2023: The year of grappling with artificial intelligence and its uncertain implications
In 2023, artificial intelligence finally gained widespread popularity, marking a significant milestone. However, despite this achievement, there is still a considerable journey ahead for the technology to meet the expectations of individuals who envision human-like machines as depicted in science fiction.
ChatGPT fueled the AI fanfare of the year. Chatbot gave the world a glimpse of recent advances in information technology, even though not everyone understood how it worked or what it was supposed to do.
“I would call this a bending moment,” AI researcher Fei-Fei Li said. “The year 2023 will hopefully be remembered in history for both the profound changes in technology and the awakening of the public. It also shows how messy this technology is.”
It was the year people figured out “what this is, how to use it, what the impact is — all the good, the bad and the ugly,” he said.
PANIC over AI
The first AI panic of 2023 occurred shortly after New Year’s Day, when classrooms reopened and schools from Seattle to Paris began blocking ChatGPT. Teenagers already asked the chatbot, released at the end of 2022, to prepare essays and answer take-home tests.
The big AI language models behind technology like ChatGPT work by repeatedly guessing the next word in a sentence after you’ve “learned” the patterns of a huge body of human writing. They often get the facts wrong. But the results seemed so natural that they sparked curiosity about future advances in artificial intelligence and its potential use for fraud and fraud.
Concerns grew as this new set of generative AI tools—spewing out not just words, but new images, music, and synthetic sounds—threatened the livelihood of anyone who wrote, drew, plotted, or coded. It added to strikes by Hollywood writers and actors, and legal challenges by visual artists and bestselling authors.
Some of the most respected researchers in the field of artificial intelligence warned that the uncontrolled development of technology was marching towards the intelligence of humans and possibly threatened their existence, while other researchers called their worries exaggerated or pointed to more immediate risks.
By spring, AI-generated deep fakes — some more convincing than others — had jumped into US election campaigns, with one misrepresenting the country’s former infectious disease expert embracing Donald Trump. Technology made it increasingly difficult to distinguish between real and fake war videos in Ukraine and Gaza.

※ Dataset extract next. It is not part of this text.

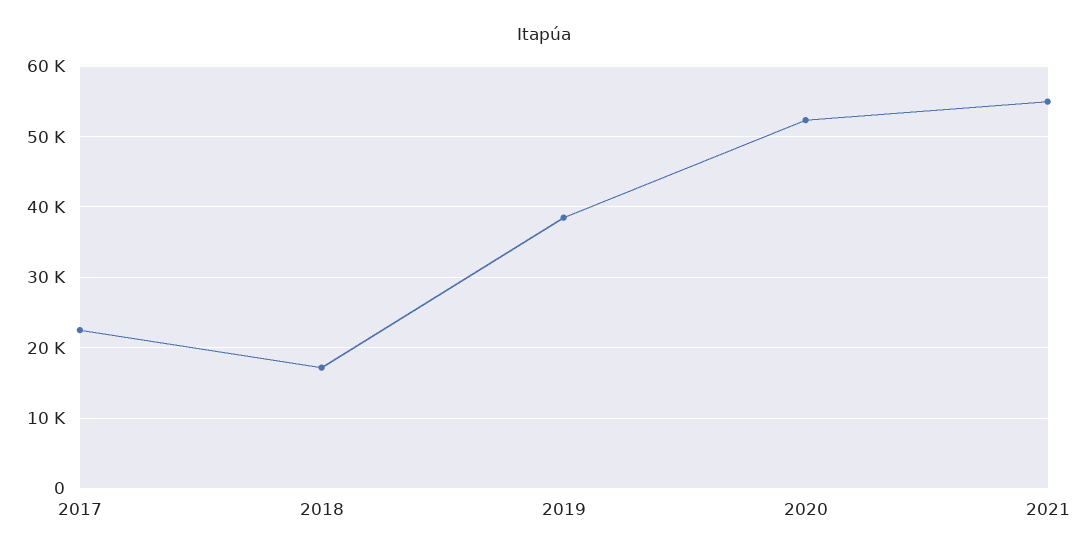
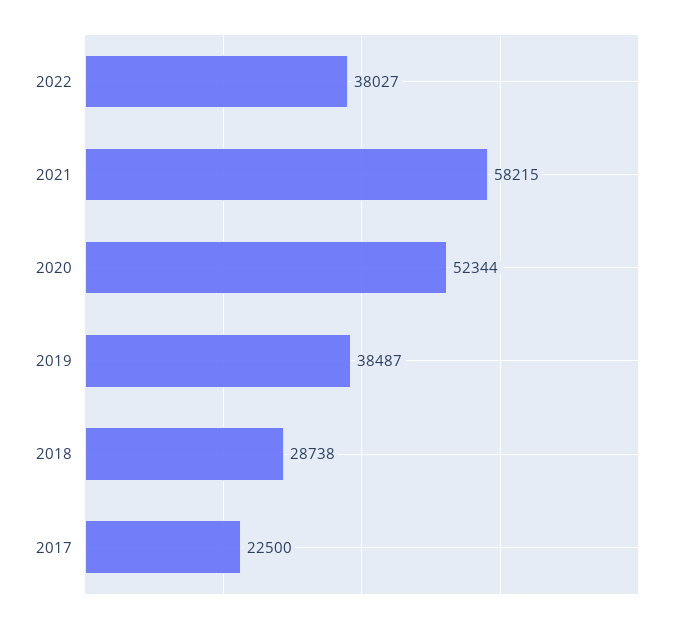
2018: 17000 -> 28738
2021: 55000 -> 58215
2022: none -> 38027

By the end of the year, the AI crises had moved to ChatGPT’s own manufacturer, the San Francisco startup OpenAI, whose charismatic CEO was nearly destroyed by corporate turmoil, and to the boardroom of the Belgian government, with exhausted political leaders from across Europe. The union emerged after days of intense negotiations on an agreement on the world’s first major legal safeguards for artificial intelligence.

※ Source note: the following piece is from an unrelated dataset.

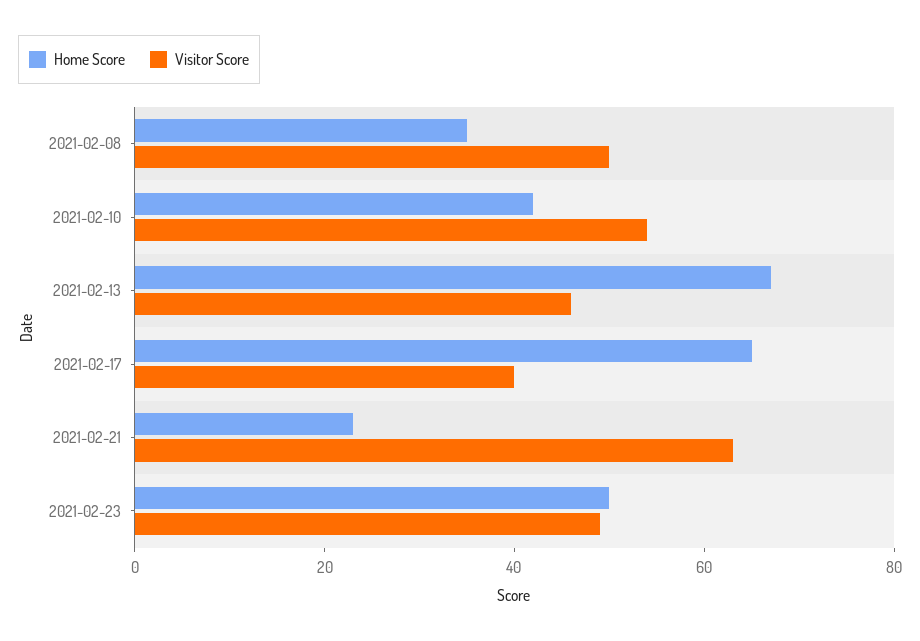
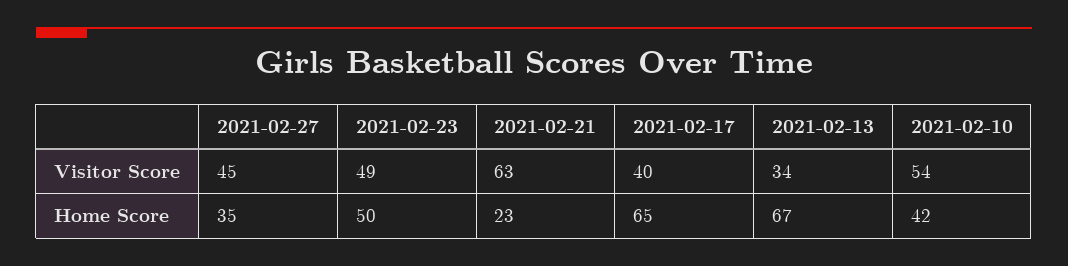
Home Score, 2021-02-08: 35 -> none
Visitor Score, 2021-02-08: 50 -> none
Visitor Score, 2021-02-13: 45 -> 34
Visitor Score, 2021-02-27: none -> 45
Home Score, 2021-02-27: none -> 35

The new AI law won’t go into effect until 2025, and other legislative bodies – including the US Congress – are still a long way from enacting their own legislation.
TOO MUCH HYPE?
There is no doubt that the commercial AI products announced in 2023 included technical achievements that were not possible in earlier stages of AI research dating back to the mid-20th century.
But the latest generative AI trend is peaking, says market research firm Gartner, which has tracked the emerging technology’s “hype cycle” since the 1990s. Imagine a wooden roller coaster ticking over to its highest hill and coming down to what Gartner describes as a “trough of disappointment” before snapping back to reality.
“Generative AI is right at the peak of inflated expectations,” Gartner analyst Dave Micko said. “Vendors and producers of generative AI make huge claims about its capabilities, its ability to deliver those capabilities.”
Google came under fire this month for editing a video demonstration of its AI model called Gemini in a way that made it appear more impressive — and human.
Micko said the leading AI developers are pushing certain ways of applying the latest technology, most of which correspond to their current product portfolio – whether it’s search engines or workplace productivity software. That doesn’t mean the world uses it that way.
“As much as Google, Microsoft, Amazon and Apple would like us to adopt the way they think about their technology and produce it, I think the adoption will be from the bottom up,” he said.
IS IT USED AGAIN?
It’s easy to forget that this isn’t the first wave of AI commercialization. Computer vision techniques developed by Li and other researchers helped sort through a huge database of photographs to recognize objects and individual faces and guide self-driving cars. Advances in speech recognition made voice assistants like Siri and Alexa a part of many people’s lives.
“When we launched Siri in 2011, it was the fastest-growing consumer app and the only major AI app people had ever experienced,” said Tom Gruber, co-founder of Siri Inc., which was bought by Apple. made a fixed iPhone feature.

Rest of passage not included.